APIServer Parameter Details#

This document provides detailed information about all startup parameters and their usage for LightLLM APIServer.

Basic Configuration Parameters#

--run_mode#

Set the running mode, optional values:

  • normal: Single server mode (default)

  • prefill: Prefill mode (for pd disaggregation running mode)

  • decode: Decode mode (for pd disaggregation running mode)

  • pd_master: pd master node mode (for pd disaggregation running mode)

  • config_server: Configuration server mode (for pd disaggregation mode, used to register pd_master nodes and get pd_master node list), specifically designed for large-scale, high-concurrency scenarios, used when pd_master encounters significant CPU bottlenecks.

--host#

Server listening address, default is 127.0.0.1

--port#

Server listening port, default is 8000

--httpserver_workers#

HTTP server worker process count, default is 1

--zmq_mode#

ZMQ communication mode, optional values:

  • tcp://: TCP mode

  • ipc:///tmp/: IPC mode (default)

Can only choose from ['tcp://', 'ipc:///tmp/']

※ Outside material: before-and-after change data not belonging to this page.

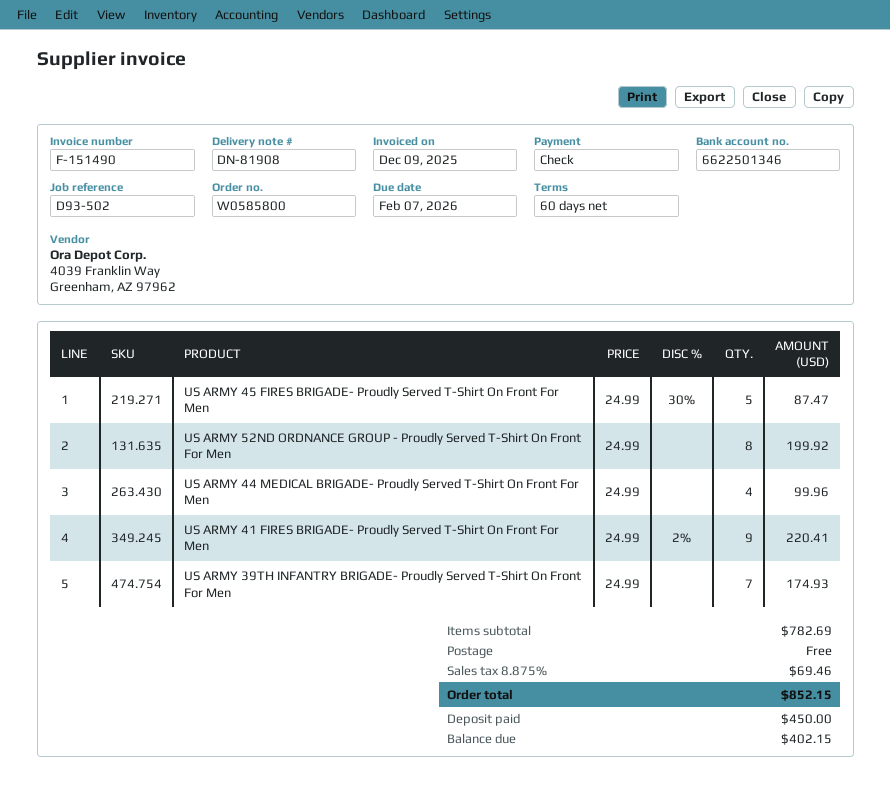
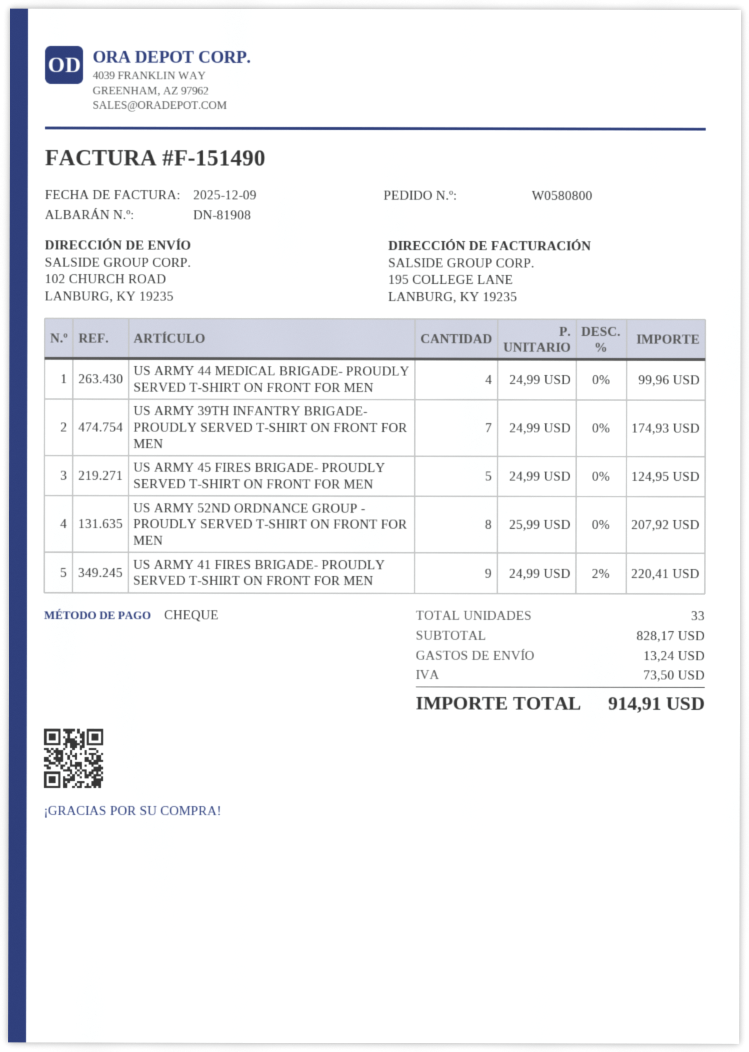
order number: W0585800 -> W0580800
US ARMY 45 FIRES BRIGADE- Proudly Served T-Shirt On Front For Men: 5 x 24.99 - 30% = 87.47 -> 5 x 24.99 = 124.95
US ARMY 52ND ORDNANCE GROUP - Proudly Served T-Shirt On Front For Men: 8 x 24.99 = 199.92 -> 8 x 25.99 = 207.92
subtotal: 782.69 -> 828.17
shipping: 0.00 -> 13.24
tax: 69.46 -> 73.50
total: 852.15 -> 914.91

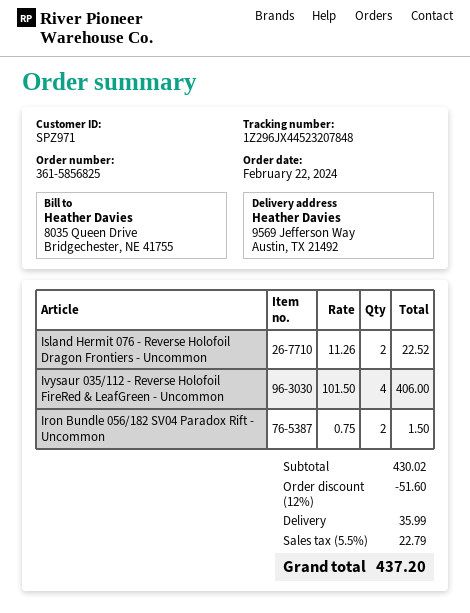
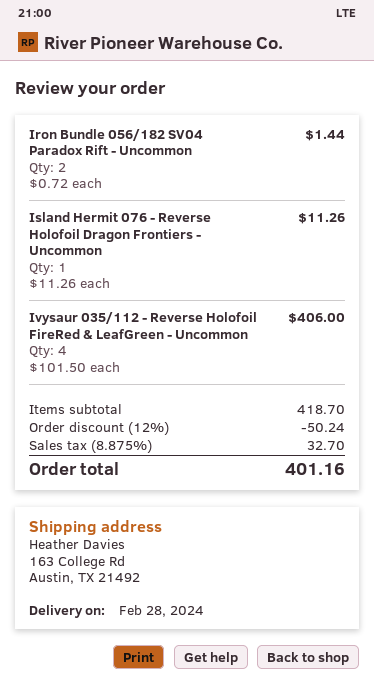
ship to: 9569 Jefferson Way, Austin, TX 21492 -> 163 College Rd, Austin, TX 21492
Island Hermit 076 - Reverse Holofoil Dragon Frontiers - Uncommon: 2 x 11.26 = 22.52 -> 1 x 11.26 = 11.26
Iron Bundle 056/182 SV04 Paradox Rift - Uncommon: 2 x 0.75 = 1.50 -> 2 x 0.72 = 1.44
subtotal: 430.02 -> 418.70
discount: 12% = 51.60 -> 12% = 50.24
shipping: 35.99 -> none
tax: 5.5% = 22.79 -> 8.875% = 32.70
total: 437.20 -> 401.16

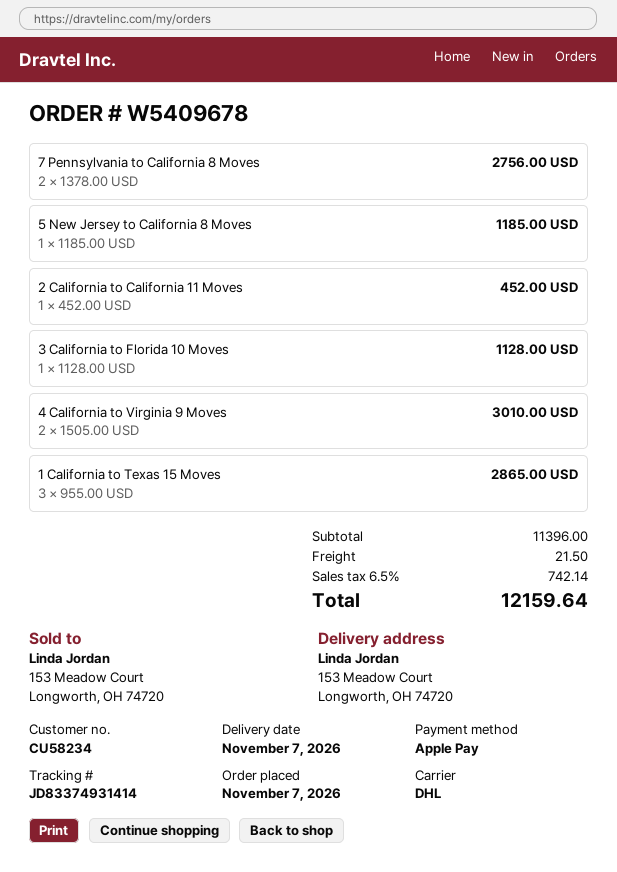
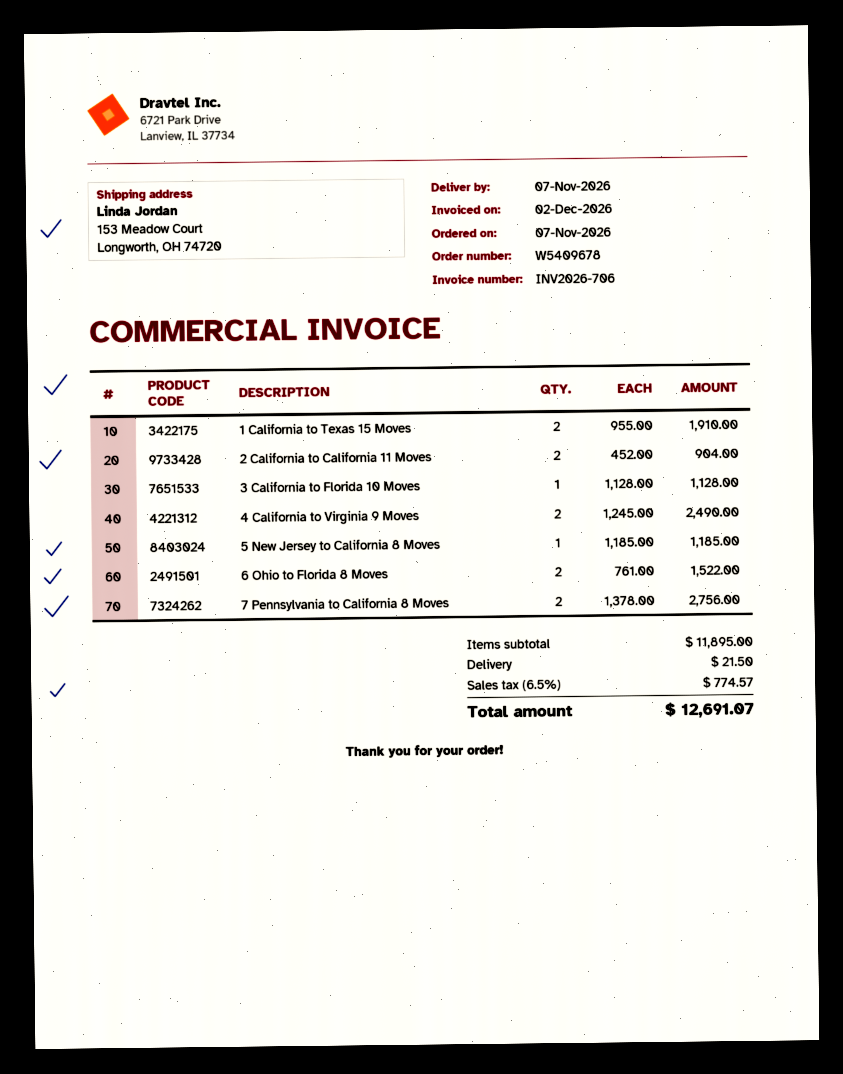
2 California to California 11 Moves: 1 x 452.00 = 452.00 -> 2 x 452.00 = 904.00
4 California to Virginia 9 Moves: 2 x 1505.00 = 3010.00 -> 2 x 1245.00 = 2490.00
1 California to Texas 15 Moves: 3 x 955.00 = 2865.00 -> 2 x 955.00 = 1910.00
6 Ohio to Florida 8 Moves: none -> 2 x 761.00 = 1522.00
subtotal: 11396.00 -> 11895.00
tax: 6.5% = 742.14 -> 6.5% = 774.57
total: 12159.64 -> 12691.07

PD disaggregation Mode Parameters#

--pd_master_ip#

PD master node IP address, default is 0.0.0.0

This parameter needs to be set when run_mode is set to prefill or decode

--pd_master_port#

PD master node port, default is 1212

This parameter needs to be set when run_mode is set to prefill or decode

--pd_decode_rpyc_port#

Port used by decode nodes for kv move manager rpyc server in PD mode, default is 42000

--config_server_host#

Host address in configuration server mode

--config_server_port#

Port number in configuration server mode

Model Configuration Parameters#

--model_name#

Model name, used to distinguish internal model names, default is default_model_name

Can be obtained via host:port/get_model_name

--model_dir#

Model weight directory path, the application will load configuration, weights, and tokenizer from this directory

--tokenizer_mode#

Tokenizer loading mode, optional values:

  • slow: Slow mode, loads fast but runs slow, suitable for debugging and testing

  • fast: Fast mode (default), achieves best performance

  • auto: Auto mode, tries to use fast mode, falls back to slow mode if it fails

--load_way#

Model weight loading method, default is HF (Huggingface format)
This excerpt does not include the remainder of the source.